Items listed in a dataset:

◇ ◇ ◇ ◇ ◇ ◇ ◇

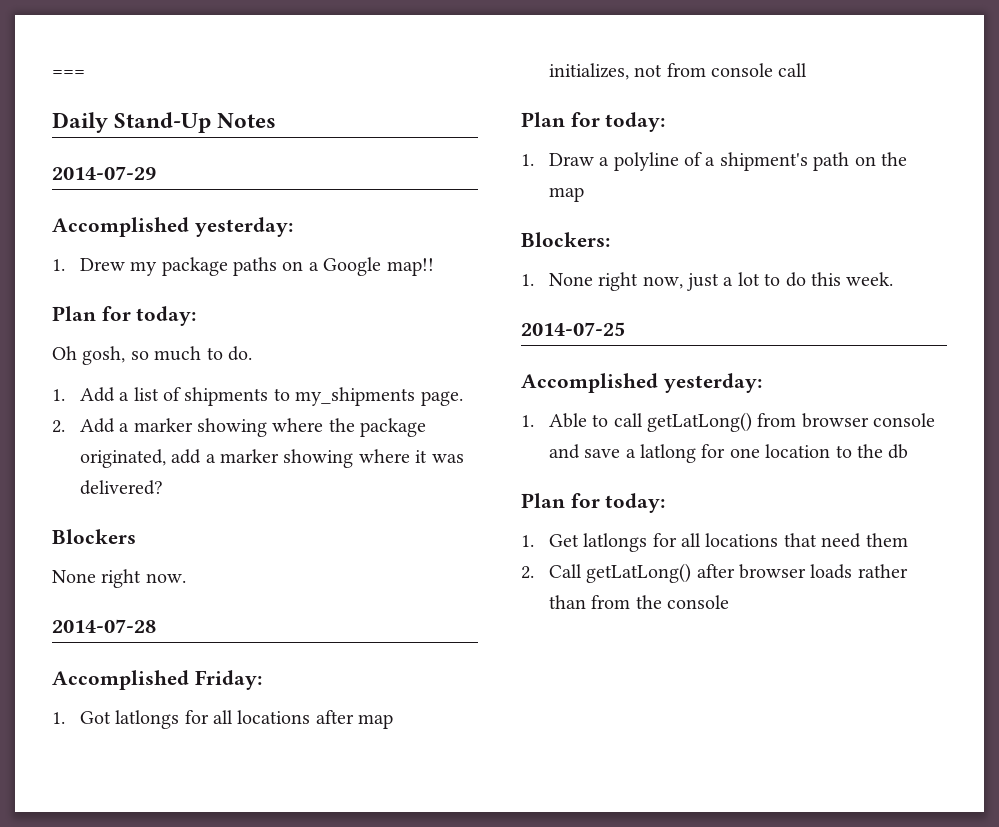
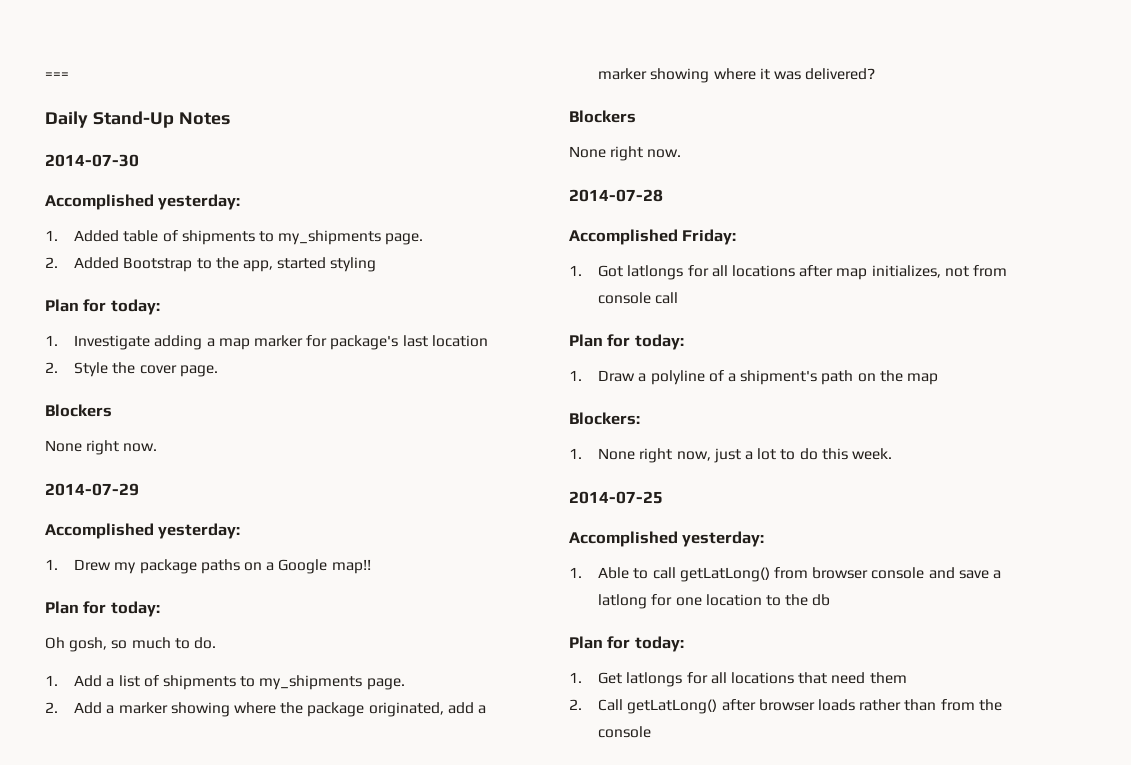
+ 2014-07-30
+ Accomplished yesterday:
+ 1. Added table of shipments to my_shipments page.
+ 2. Added Bootstrap to the app, started styling
+ Plan for today:
+ 1. Investigate adding a map marker for package's last location
+ 2. Style the cover page.
+ Blockers
+ None right now.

◇ ◇ ◇ ◇ ◇ ◇ ◇

* _TASK DIRECTIONS_
Reprint the data verbatim, pictures excluded.

* _REPLY_
+ 2014-07-30
+ Accomplished yesterday:
+ 1. Added table of shipments to my_shipments page.
+ 2. Added Bootstrap to the app, started styling
+ Plan for today:
+ 1. Investigate adding a map marker for package's last location
+ 2. Style the cover page.
+ Blockers
+ None right now.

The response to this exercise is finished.